Sunday, September 11, 2005

bck frm happiness to misery n reality

Juz came back frm Kl.Like wat my dream predicted,i had a great time then from my previous trips there.This time it was really a holiday.But i found myself not talking to my frens more then i used too.And caught a cold,cough n fever in the end.Was sneezin the whole day yesterday.Totally not cool.
I find myself facing my fears but slowly.I find myself seeing n going through life blankly n blindly wif no feelings towards ppl like i use to.I find myself wanting sumone to actually express my deeper feelings.I find myself waiting for the worse to happen.
*sigh* I sigh walking pass every shop not able to get any suitable clothes.It's either they r too big,expensive(sales r over) or the s size has pen marks on it(maybe they purposely did tat so i can't have any clothes).So came bck sorta empty handed though not quite really.Got lotsa music stuff n a few clothes(though not much) n got my hair cut(it's short now n i hav those frinch).

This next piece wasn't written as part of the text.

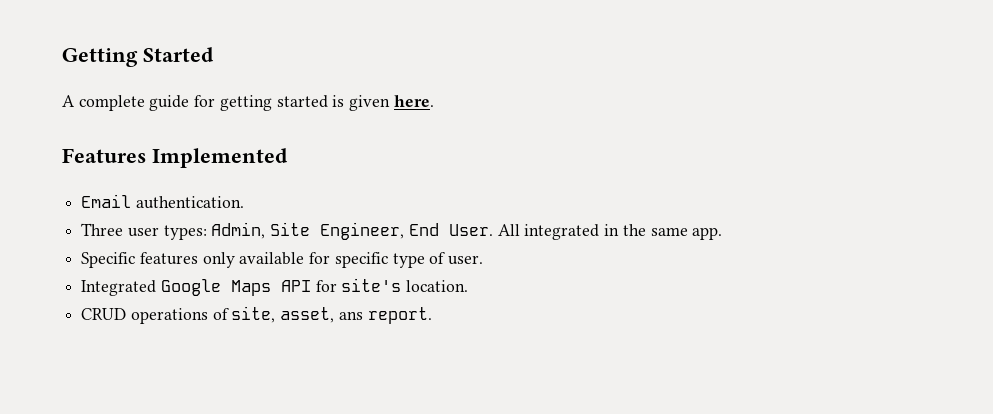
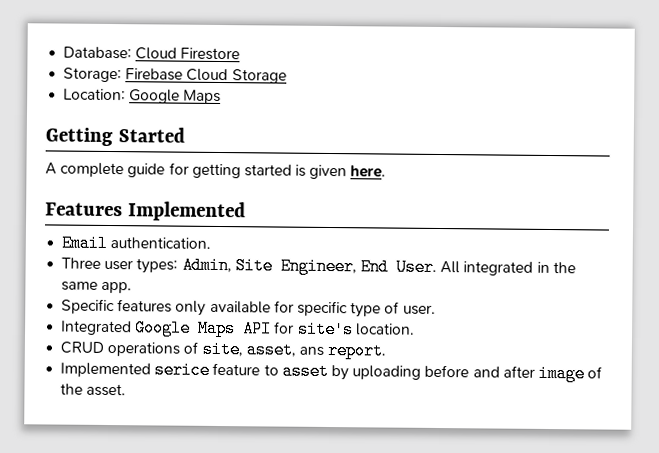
(62, 57) none -> [63,46,241,61] [63,67,287,84] [63,88,222,105] Database: Cloud Firestore // Storage: Firebase Cloud Storage // Location: Google Maps //
(432, 315) none -> [60,361,603,383] [60,383,127,397] // Implemented serice feature to asset by uploading before and after image of the asset.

Wat else can i say.My trip wasn't exactly really planned out but all wen well n tat I'm totally glad.Now I'm bck in jail feeling miserable frm the cold,cough,headache n slight fever and m starting to feel like wat i was before i wen to kl though it'll take sum time for tat feeling to reach tat level...(can't exactly remember how the horrible feeling felt juz know it's horrible)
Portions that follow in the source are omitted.